We left Banff at 7AM, on a snowy day, for a trip to Kootenay National Park. The 94 km Banff-Windermere Highway (93 south) takes you through the park along the Vermilion and Kootenay Rivers and through the narrow gorge of Sinclair Canyon to the famous Radium Hot Springs. Many use the highway simply as a scenic route to reach the Windermere Valley, beyond the park's southern boundary. But those who take the time to stop along the way discover some of Kootenay's quiet, colorful secrets!! It's a wonderful place for a travel photographer to explore.
As we started out the weather was clear on 93 south but looking up at the mountains, that line 93, we could see snow was falling in the mountains. The snow falling, the lack of cars on 93 and the avalanche area warning signs made for an exciting but cautious trip. We drove on with our cameras ready to shoot.
Kootenay National Park (1,406 km ) is one of 44 national parks in Canada. Together, they celebrate and protect the diversity of the nation's great landscapes. Kootenay National Park represents the south-western region of the Canadian Rocky Mountains. We had traveled it before in the summer but not in May which we found out is still winter! I actually found it more beautiful this trip. There was something about solitude and the raw look of nature that made it an amazing photographic experience.

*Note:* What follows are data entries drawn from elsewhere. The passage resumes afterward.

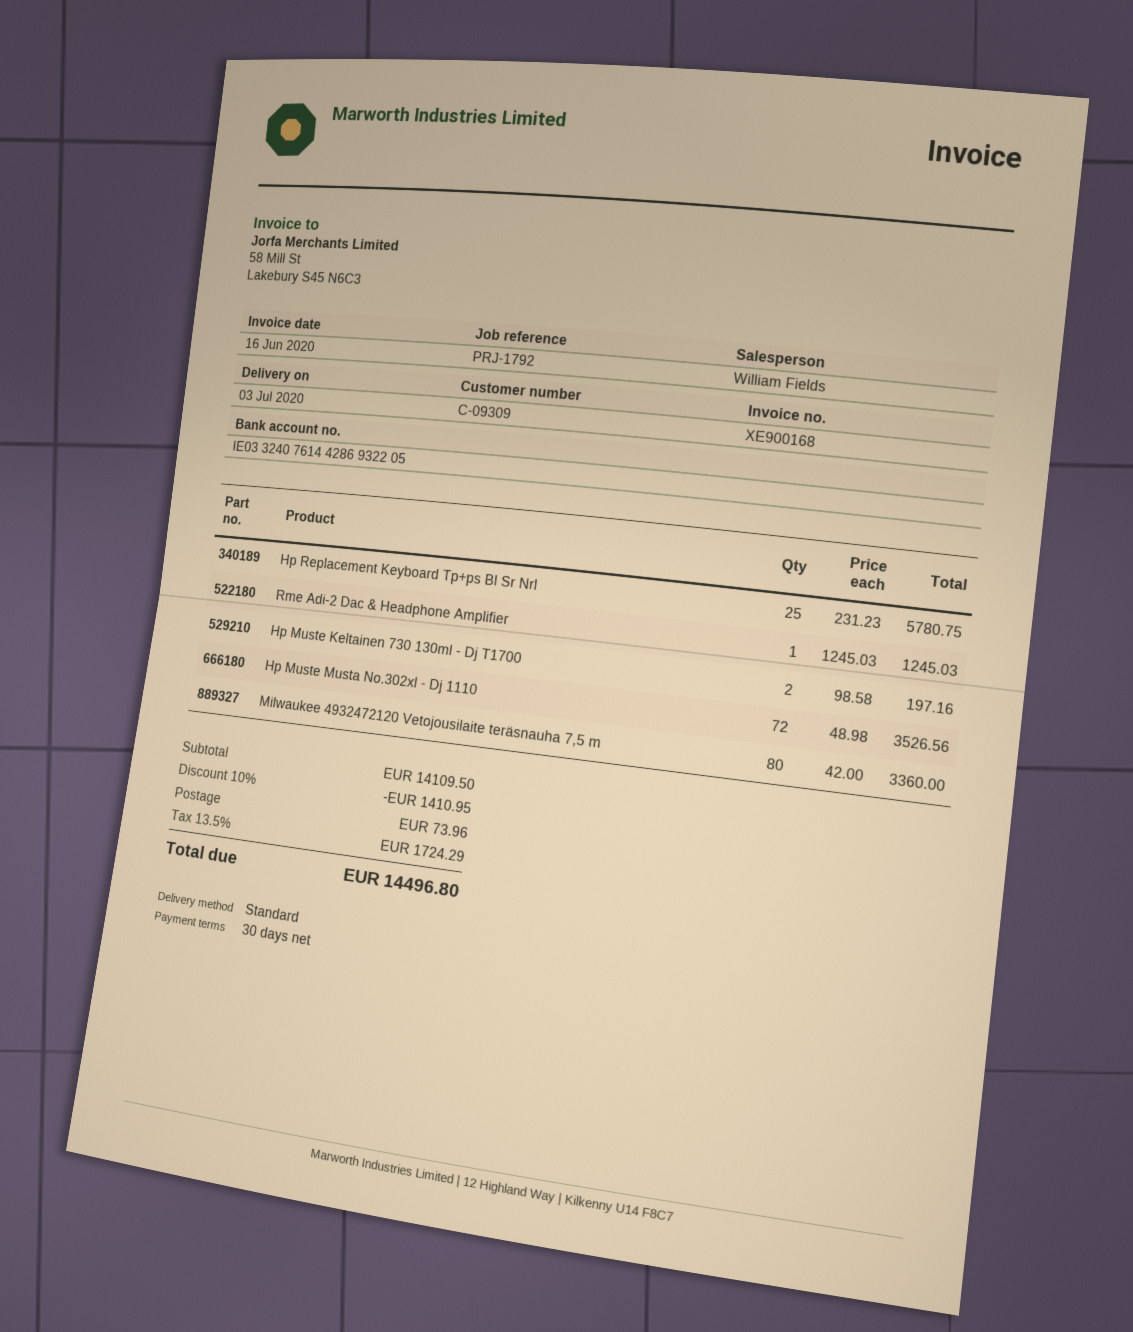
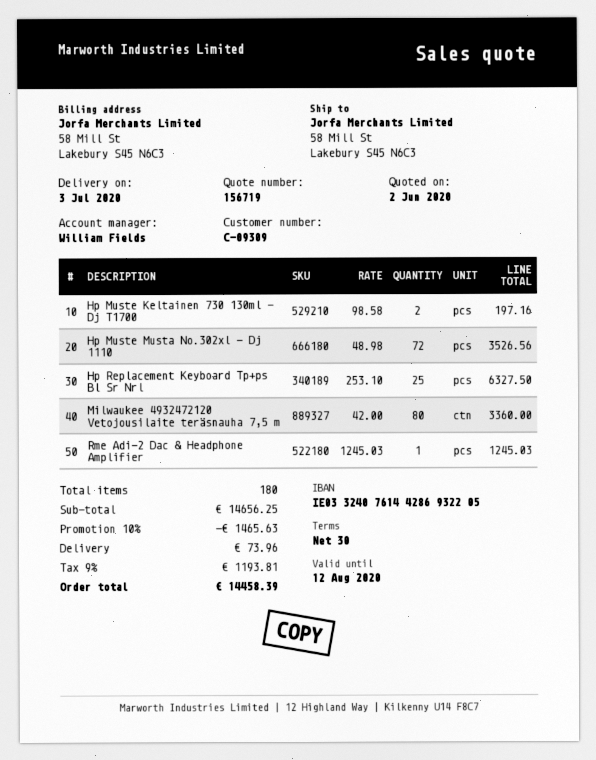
Hp Replacement Keyboard Tp+ps Bl Sr Nrl: 25 x 231.23 = 5780.75 -> 25 x 253.10 = 6327.50
subtotal: 14109.50 -> 14656.25
discount: 10% = 1410.95 -> 10% = 1465.63
tax: 13.5% = 1724.29 -> 9% = 1193.81
total: 14496.80 -> 14458.39

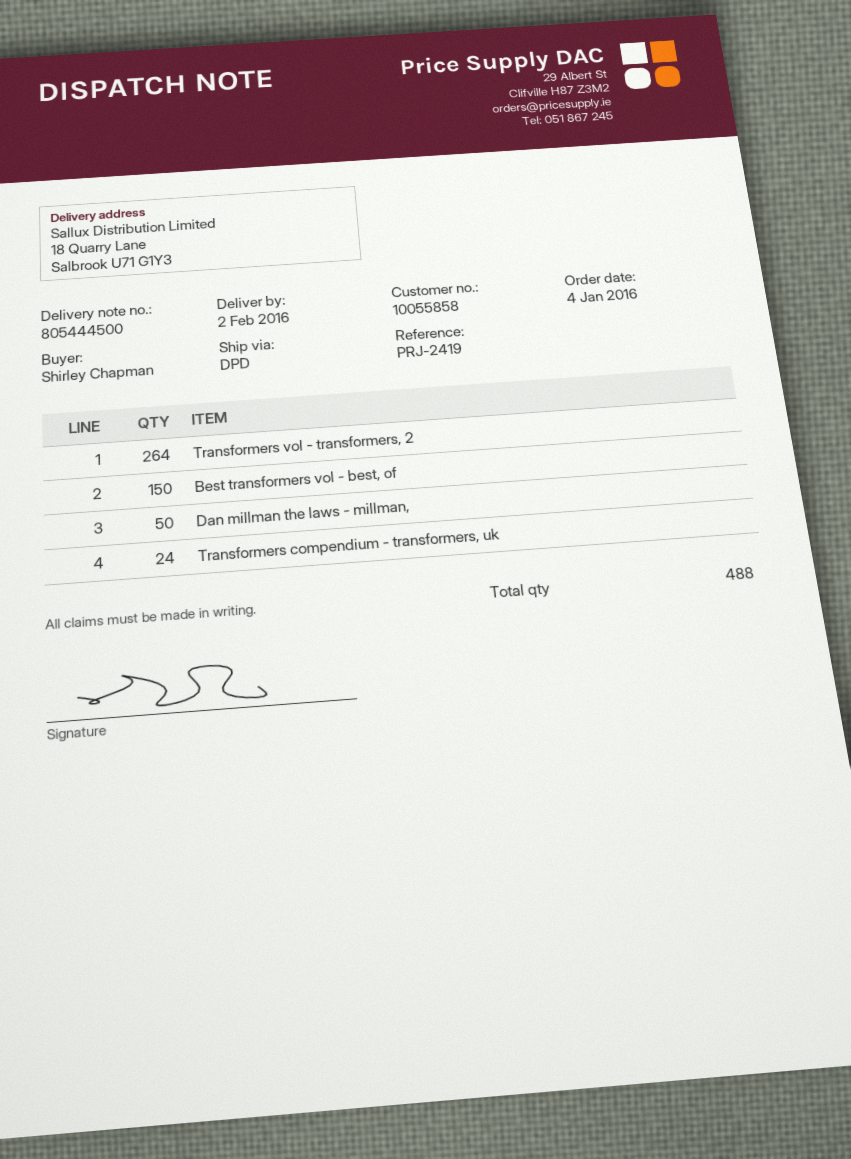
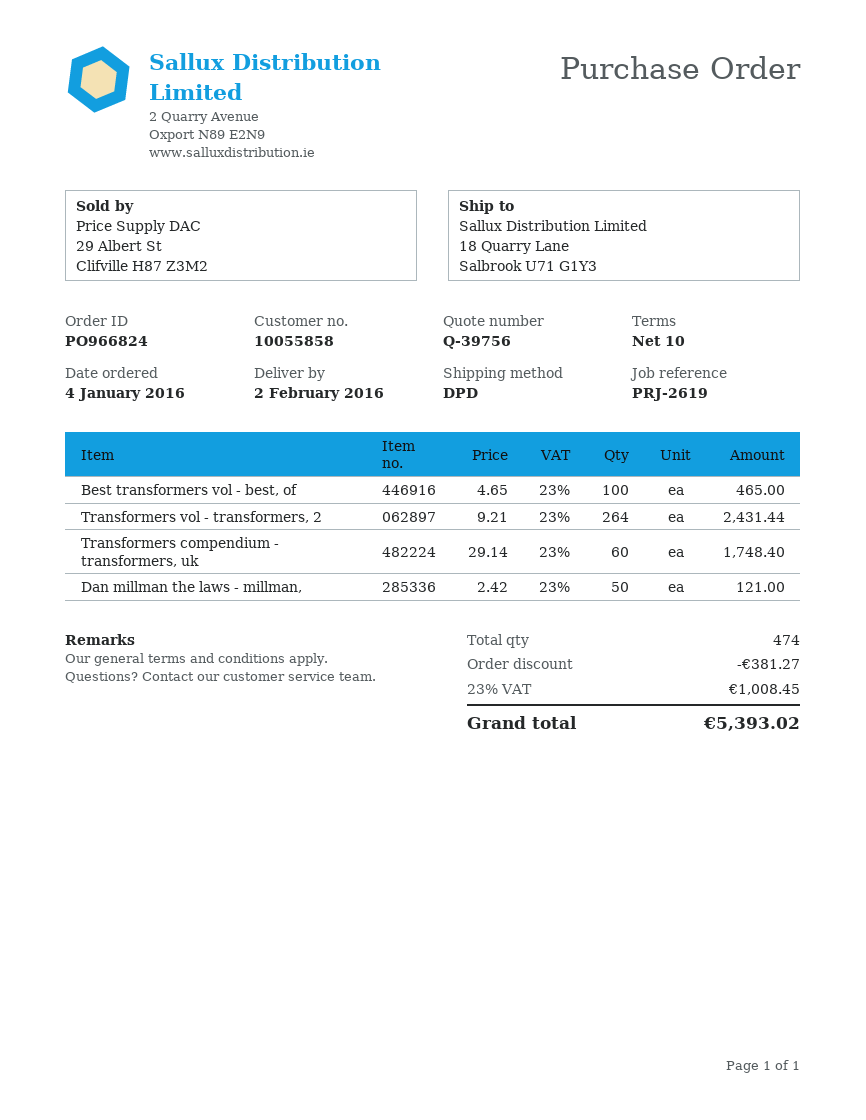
reference: PRJ-2419 -> PRJ-2619
Best transformers vol - best, of: 150 -> 100
Transformers compendium - transformers, uk: 24 -> 60
total quantity: 488 -> 474

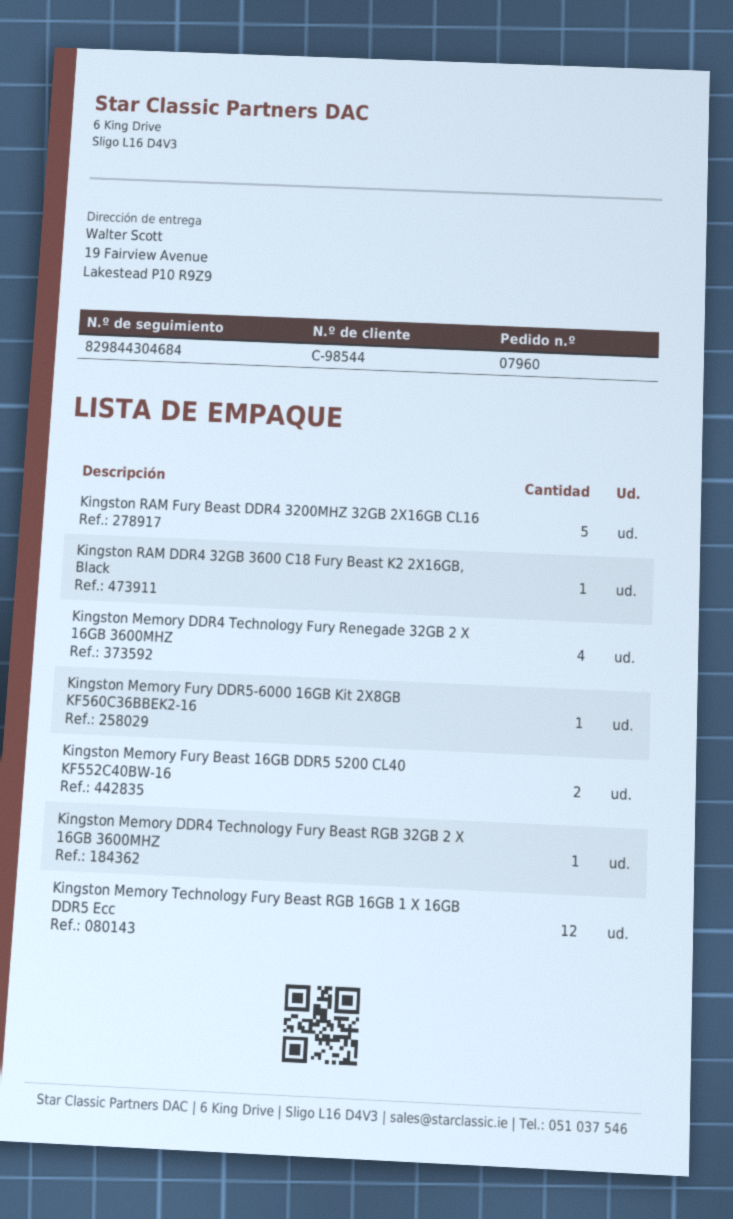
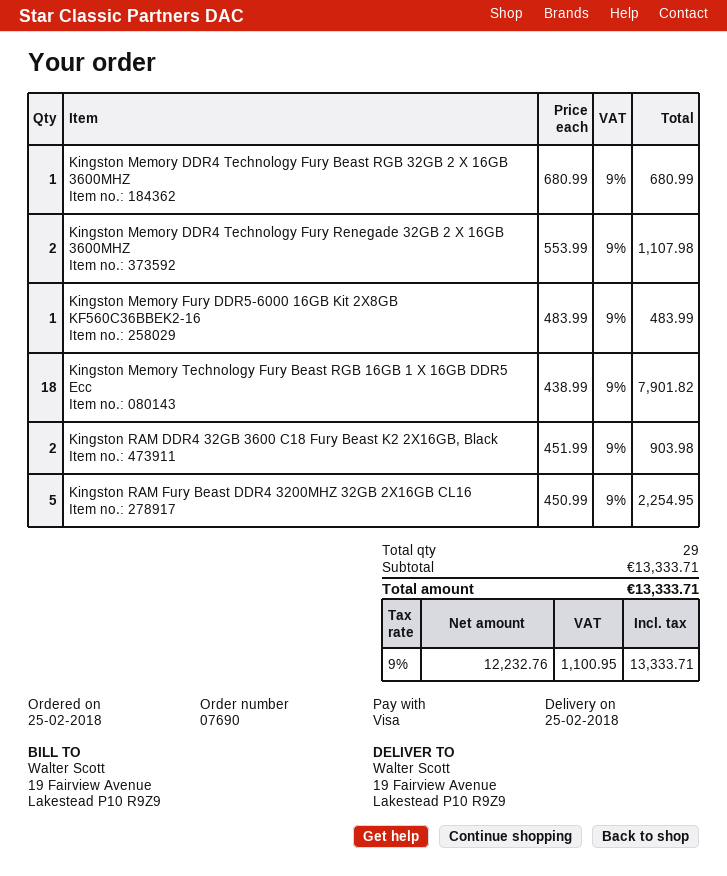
order number: 07960 -> 07690
Kingston RAM DDR4 32GB 3600 C18 Fury Beast K2 2X16GB, Black: 1 -> 2
Kingston Memory DDR4 Technology Fury Renegade 32GB 2 X 16GB 3600MHZ: 4 -> 2
Kingston Memory Fury Beast 16GB DDR5 5200 CL40 KF552C40BW-16: 2 -> none
Kingston Memory Technology Fury Beast RGB 16GB 1 X 16GB DDR5 Ecc: 12 -> 18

For thousands of years, the area which is now Kootenay National Park was part of the traditional lands identified by the Ktunaxa (Kootenay) and Kinbasket (Shuswap) First Nation's people. Archaeological evidence suggests the mountains were used primarily as seasonal hunting grounds. Groups also travelled across the mountains periodically to hunt bison on the plains east of the Rockies. Some sites are considered sacred.